ASSIGNMENT
Count the lines below containing "netlify"; state the number only.

━━ EXCERPTED RECORDS ━━

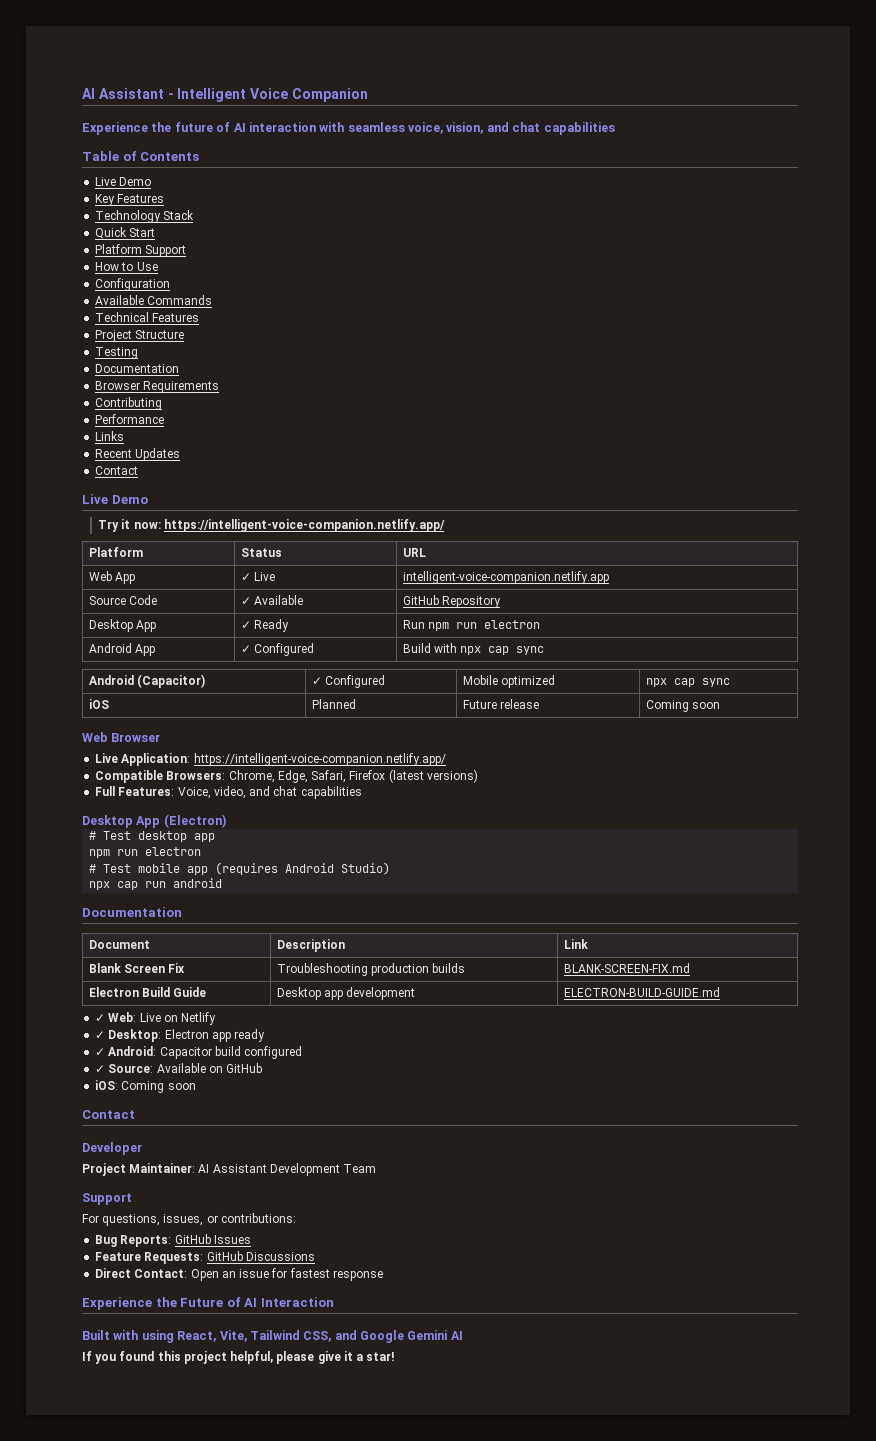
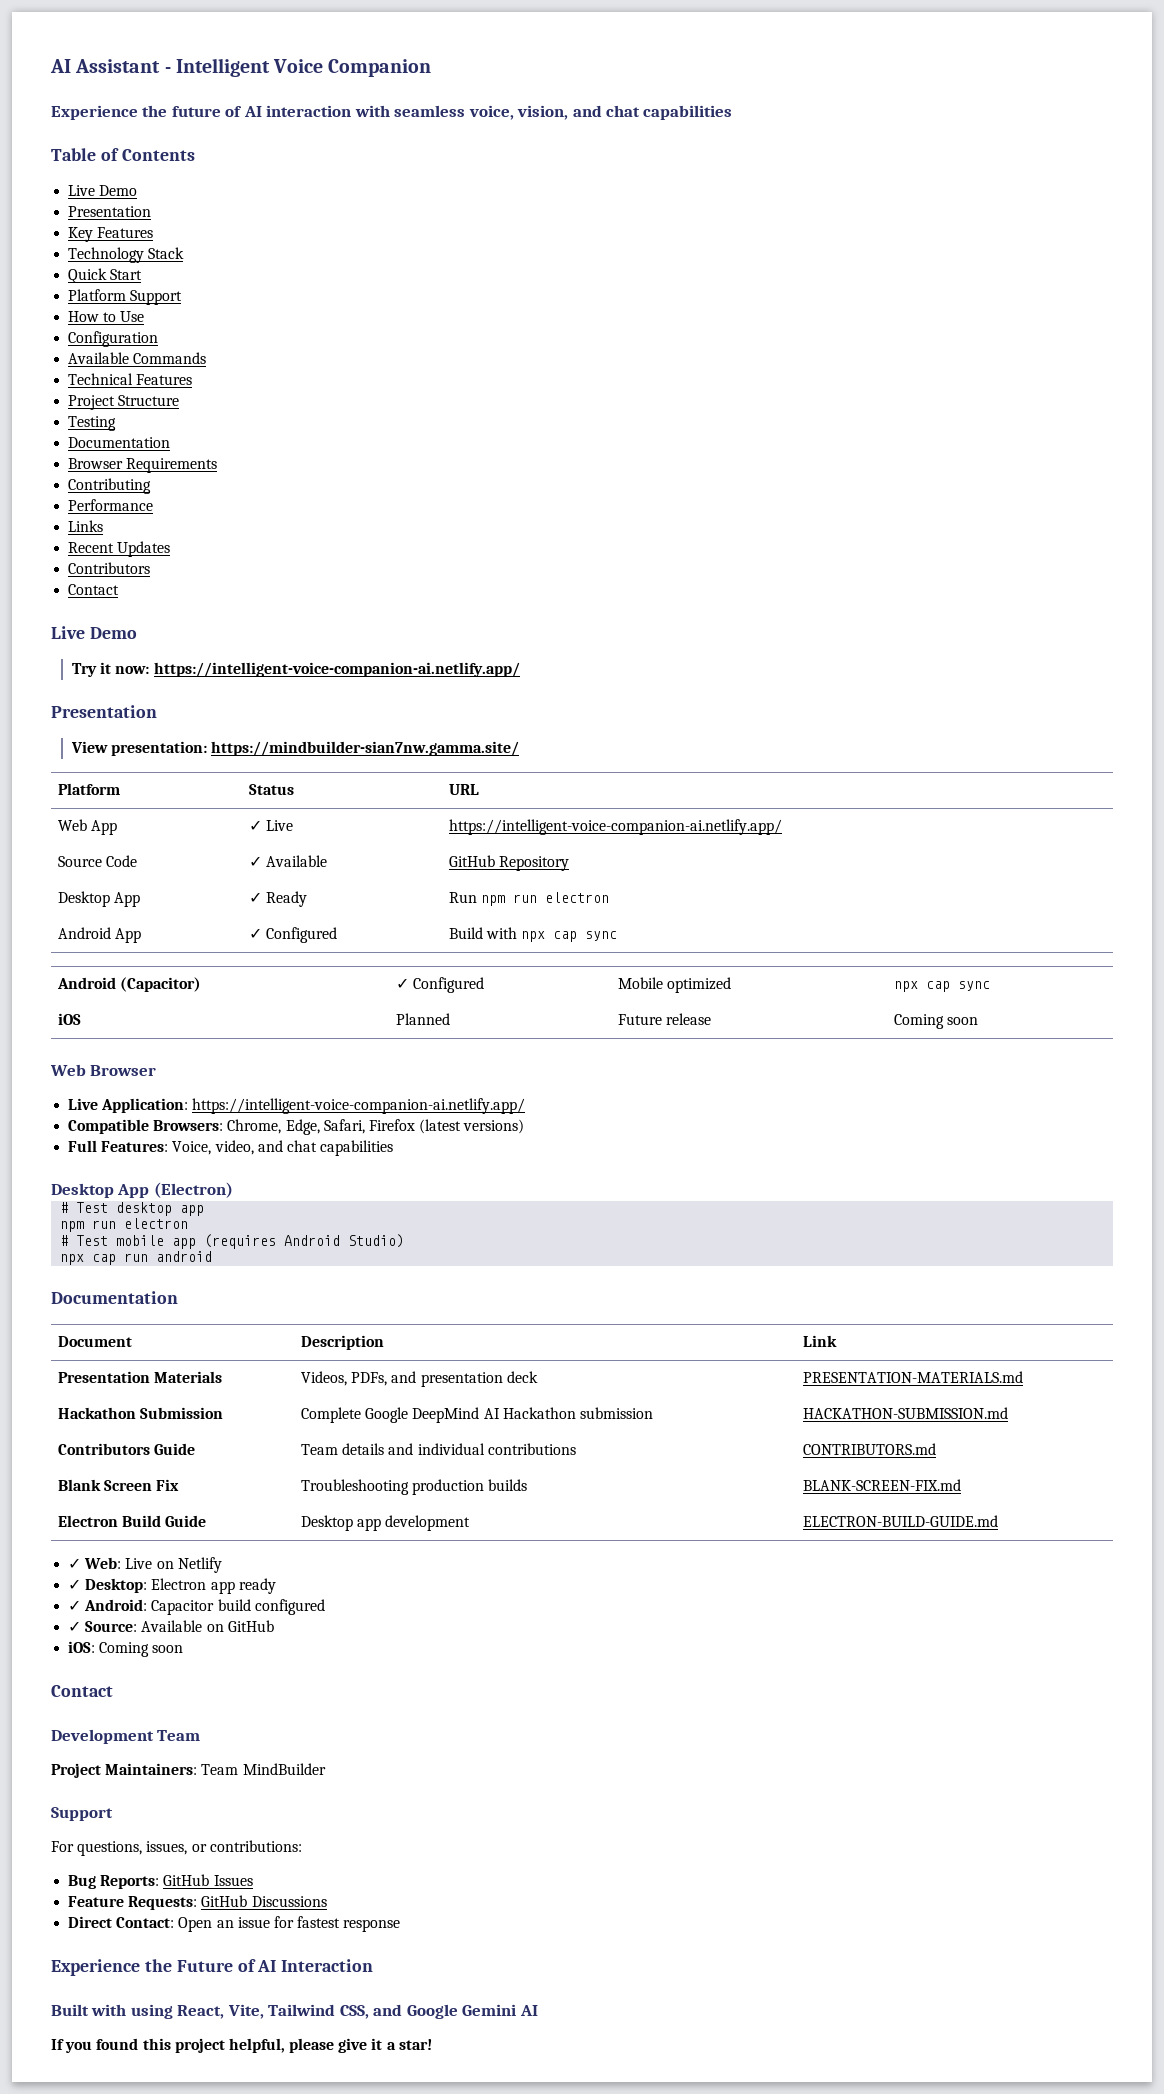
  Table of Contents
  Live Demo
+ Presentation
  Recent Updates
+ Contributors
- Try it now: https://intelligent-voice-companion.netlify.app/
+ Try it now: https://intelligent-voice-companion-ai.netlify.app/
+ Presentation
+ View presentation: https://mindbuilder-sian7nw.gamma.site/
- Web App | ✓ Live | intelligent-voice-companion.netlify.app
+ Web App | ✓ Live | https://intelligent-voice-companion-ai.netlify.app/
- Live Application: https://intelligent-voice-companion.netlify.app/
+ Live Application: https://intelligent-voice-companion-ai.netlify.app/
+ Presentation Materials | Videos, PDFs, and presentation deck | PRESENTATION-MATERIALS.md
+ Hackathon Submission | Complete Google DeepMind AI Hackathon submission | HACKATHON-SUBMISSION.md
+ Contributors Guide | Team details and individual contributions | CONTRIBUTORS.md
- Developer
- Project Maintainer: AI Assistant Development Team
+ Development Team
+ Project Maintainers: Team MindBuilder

━━━
━━ EXCERPTED RECORDS ━━

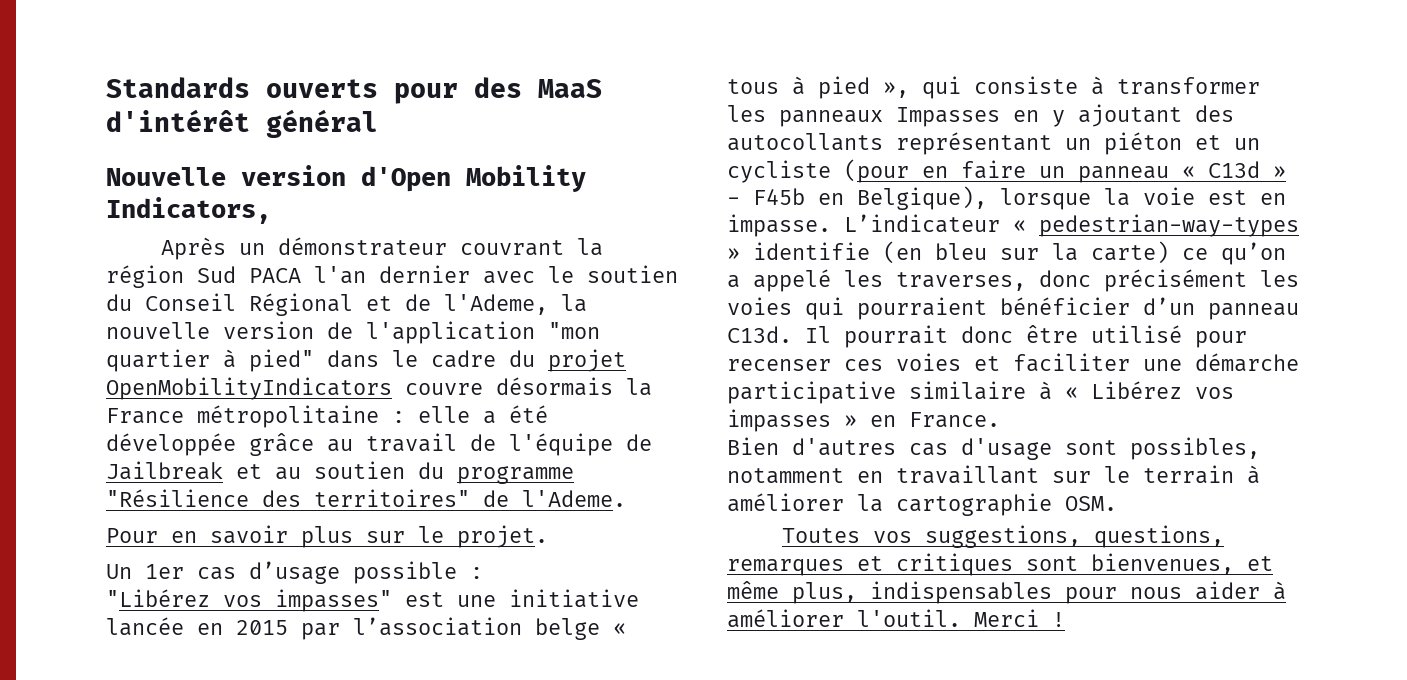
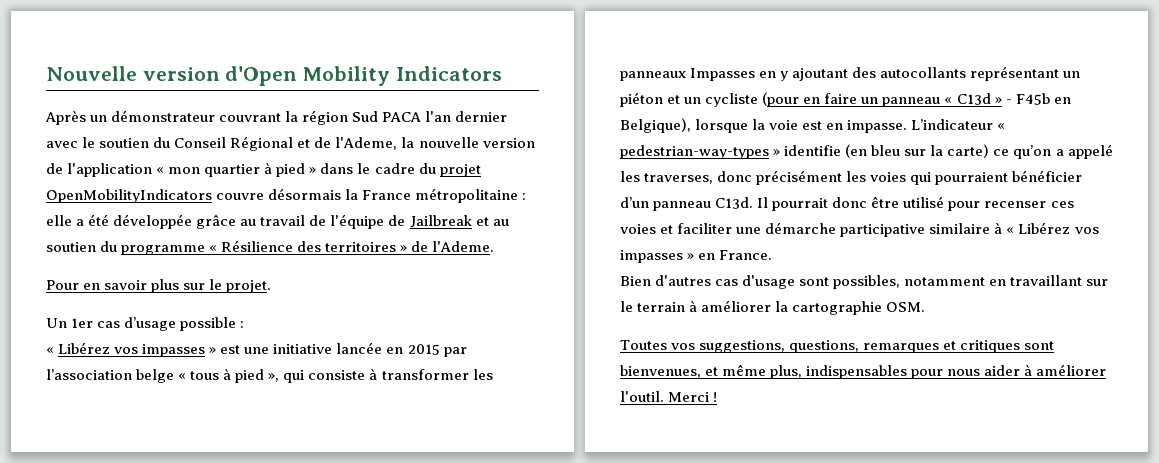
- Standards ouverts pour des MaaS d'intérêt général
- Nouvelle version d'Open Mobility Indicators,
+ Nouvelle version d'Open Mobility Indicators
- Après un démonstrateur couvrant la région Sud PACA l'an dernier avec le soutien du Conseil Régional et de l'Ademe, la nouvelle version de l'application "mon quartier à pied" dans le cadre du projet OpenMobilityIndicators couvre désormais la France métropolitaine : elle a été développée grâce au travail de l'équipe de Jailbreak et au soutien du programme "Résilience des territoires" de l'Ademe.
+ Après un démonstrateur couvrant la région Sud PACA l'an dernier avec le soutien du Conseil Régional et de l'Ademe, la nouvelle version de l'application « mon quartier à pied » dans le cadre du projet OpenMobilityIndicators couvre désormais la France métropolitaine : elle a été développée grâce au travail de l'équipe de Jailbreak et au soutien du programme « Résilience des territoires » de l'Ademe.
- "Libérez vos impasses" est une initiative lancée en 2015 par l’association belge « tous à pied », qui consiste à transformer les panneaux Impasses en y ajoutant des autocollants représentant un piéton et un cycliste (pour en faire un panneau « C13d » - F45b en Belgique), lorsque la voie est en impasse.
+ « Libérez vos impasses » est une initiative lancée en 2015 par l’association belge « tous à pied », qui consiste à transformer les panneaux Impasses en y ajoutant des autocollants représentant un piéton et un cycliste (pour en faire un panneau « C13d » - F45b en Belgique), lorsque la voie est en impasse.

━━━

THE COMPLETED TASK
6